Gods of Want | K-Ming Chang

So divine, you should want to be reading this book

The sixteen short stories in this collection are split into three sections, Mothers, Myths, and Moths. But these section headings cannot do the stories they contain justice. Each of them is such a Kaleidoscope of images and ideas that they will leave your head spinning. While the stories do each have a main narrative or idea that they follow, it won't be long until you'll be yanked on a small digression, that—even when it's often just a sentence long—is so vivid and tactile as to immediately take you with it.

Because the plot and its digressions move at such breakneck speeds, you will encounter tons of imaginative scenes like racoons sailing through a flood, a widow with acidic saliva, a bleeding train, and an aunt flushing her tongue down the toilet. Every single vignette is fresh and playful, even when darker topics like death, addiction or suicide come up.

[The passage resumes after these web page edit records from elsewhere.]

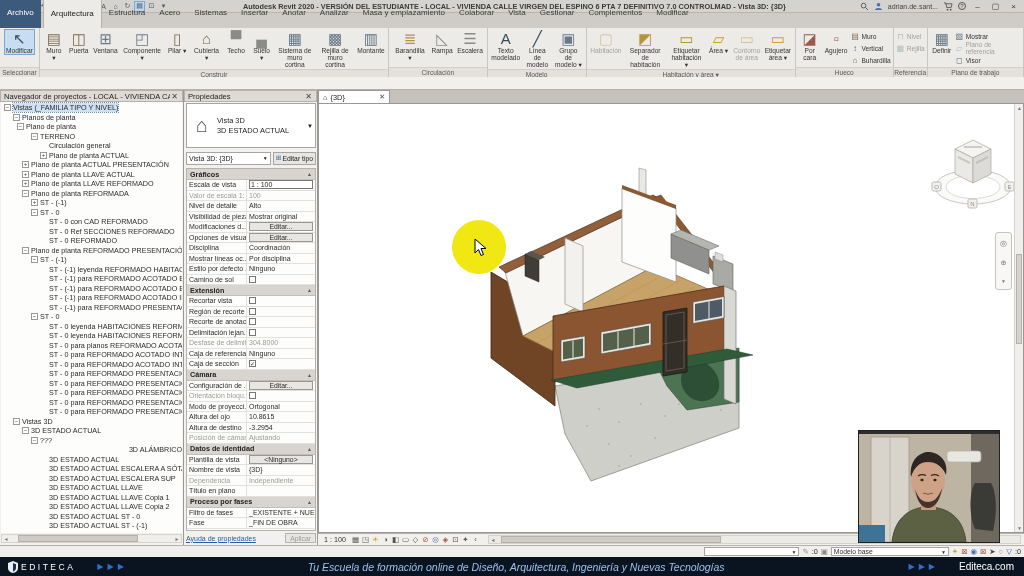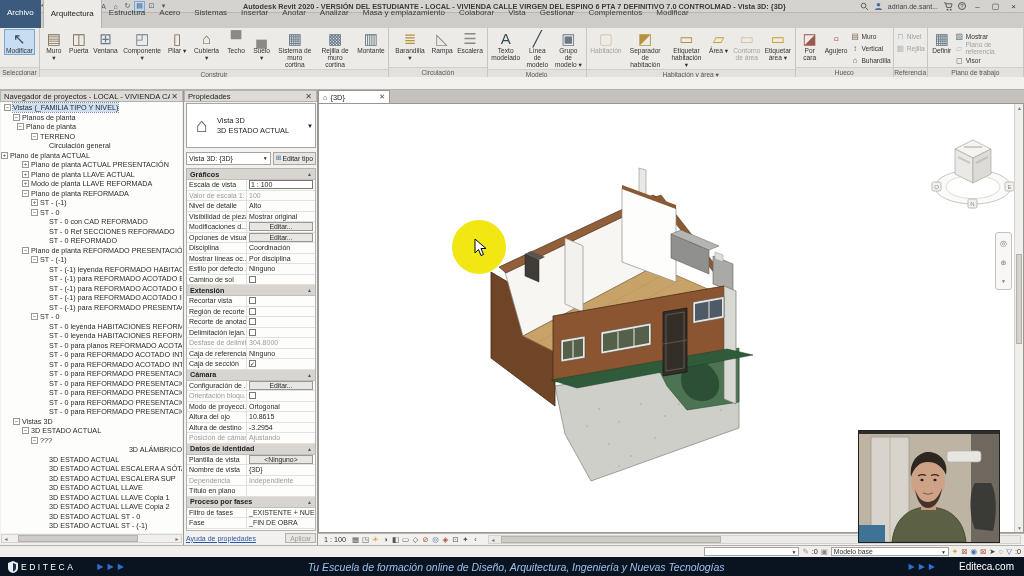"Plano de planta ACTUAL" div.trow { margin-left: none -> 18px; padding-left: none -> 21px }
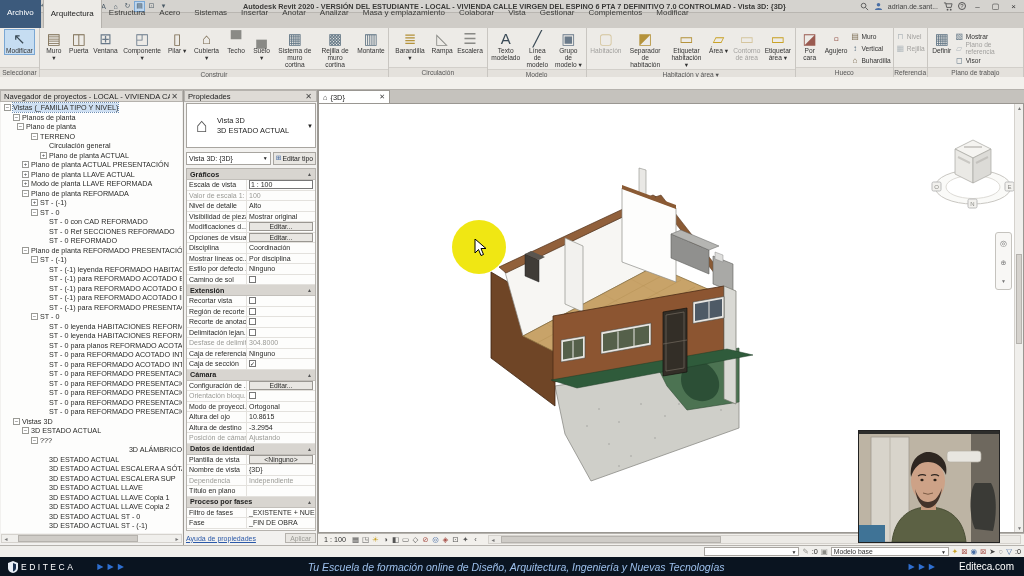"Modo de planta LLAVE REFORMADA" span.tlabel { text: Modo de planta LLAVE REFORMADA -> Plano de planta LLAVE REFORMADO }
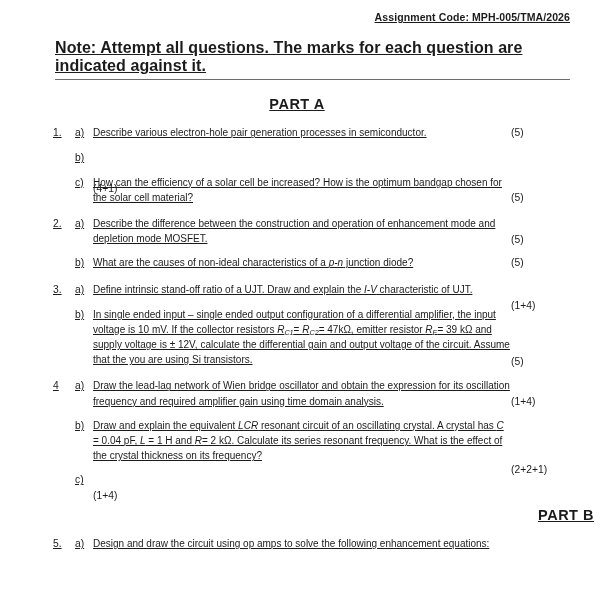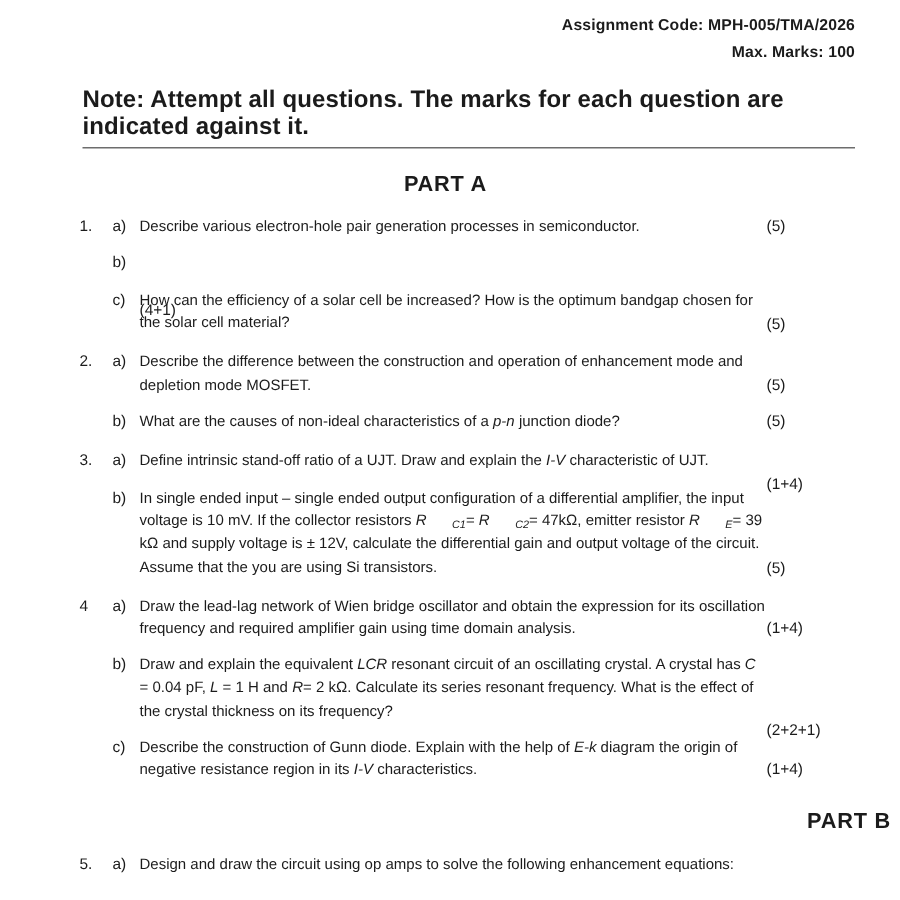"Assignment Code: MPH-005/TMA/2026" .page { text-decoration: none -> underline }
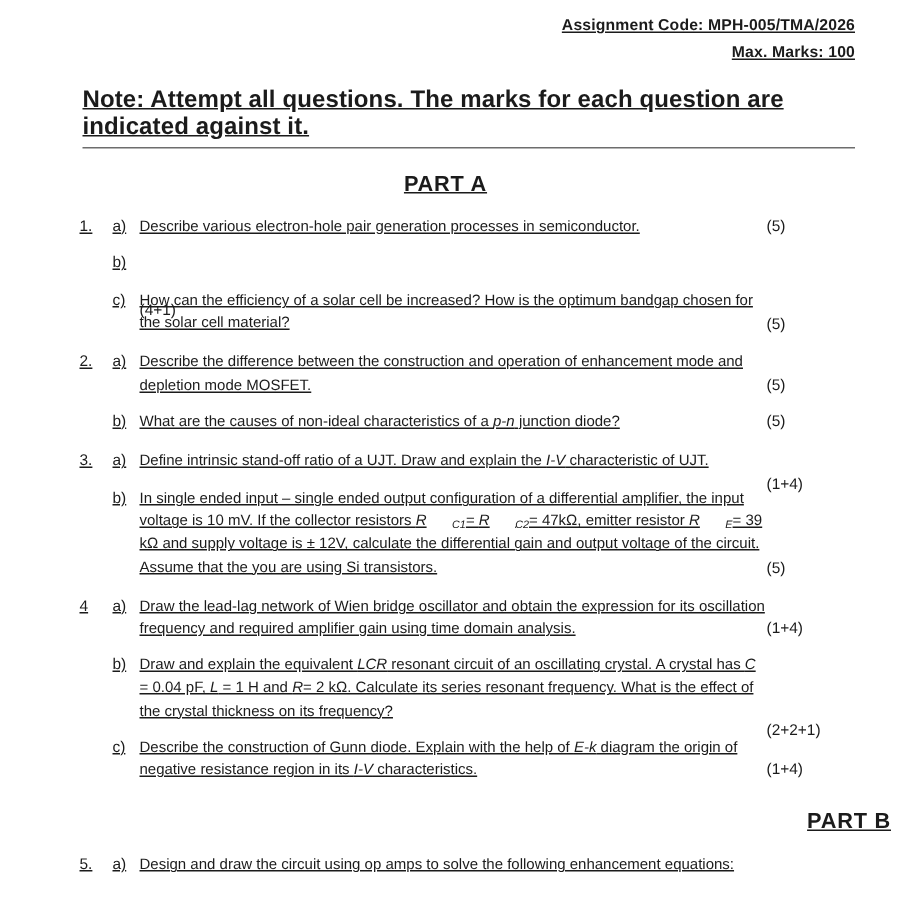"Max. Marks: 100" div.header-line { html: <div>Max. Marks: 100</div> -> none }
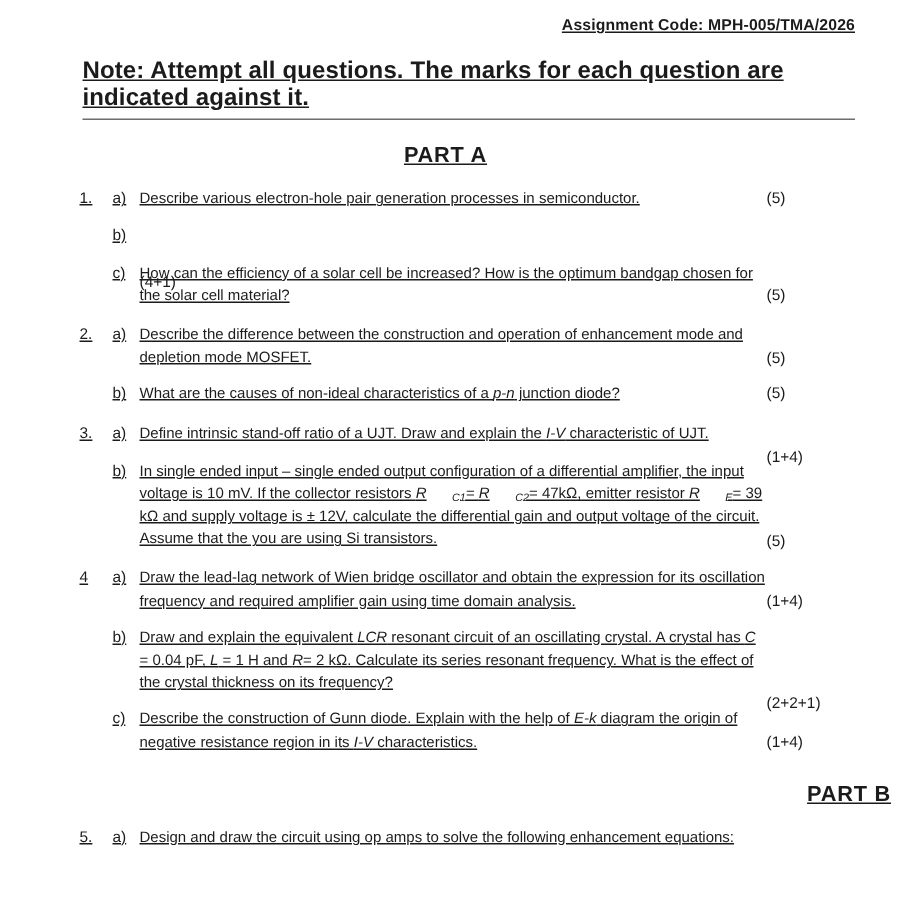"C1" sub { margin-left: 17px -> none }
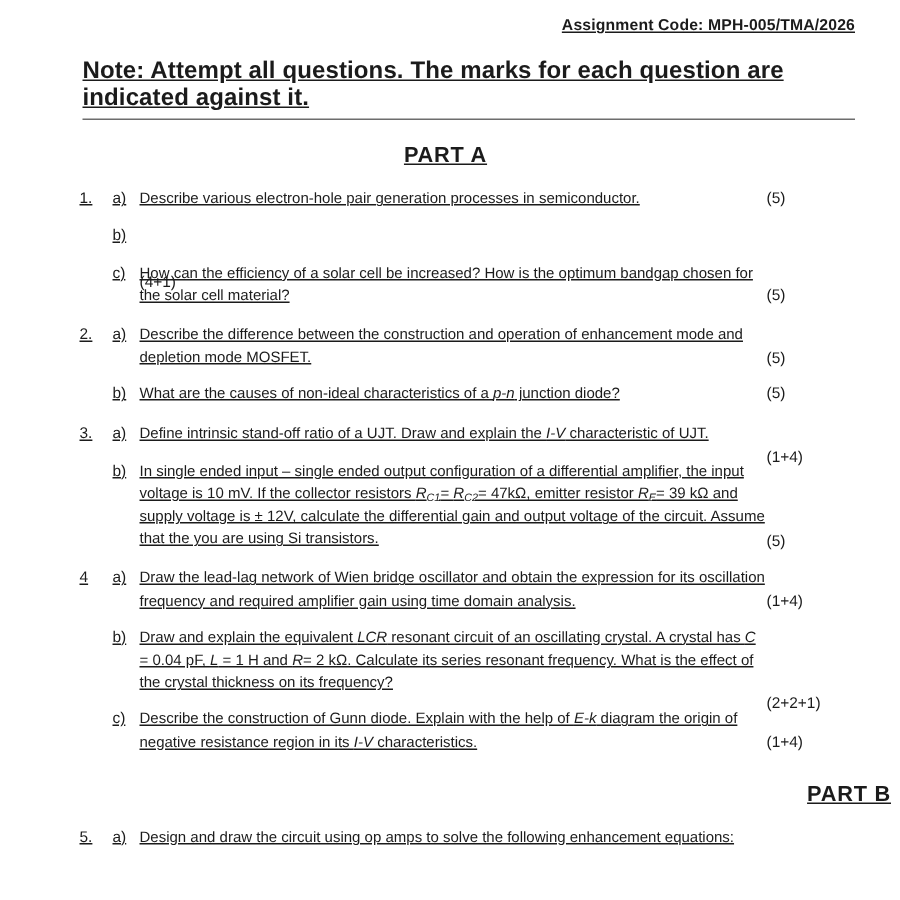"Describe the construction of Gunn" div.qbody { html: <div> <span>Describe the construction of Gunn diode. Explain with the help of <i>E-k</i> diagram the origin of negative resistance region in its <i>I-V</i> characteristics.</span> </div> -> none }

The strongest thematic threads running through these stories are family heritage and relationships, and gender and queer identity. Most often, the first person narrators of these stories are young American women with Asian roots. Their family members talk about—or even directly embody—cultural myths and superstitions. In some stories the narrator will make explicit mention of their queer identity, which—without being directly challenged—has to contend with these myths and remarks by other characters, which leave ambiguous how much these characters understand the narrator's identity or what exactly their opinion on it is. In one story, for example, the mother of a gender-questioning daughter is offered a son as a bribe. The mother replies “I have a son already, it's just that my son is my daughter.”

While these themes are prevalent throughout many stories, reducing this collection down to these hardly does it justice. These themes are prevalent and interesting, but they never seem forced or take the spotlight. Furthermore, they are hardly the only themes. Each story combines and jumps between a plethora of magical and ordinary themes, vignettes, and emotions. Not for the sake of throwing everything in a mix that exists to please everyone, but to create a fascinating and overwhelming experience.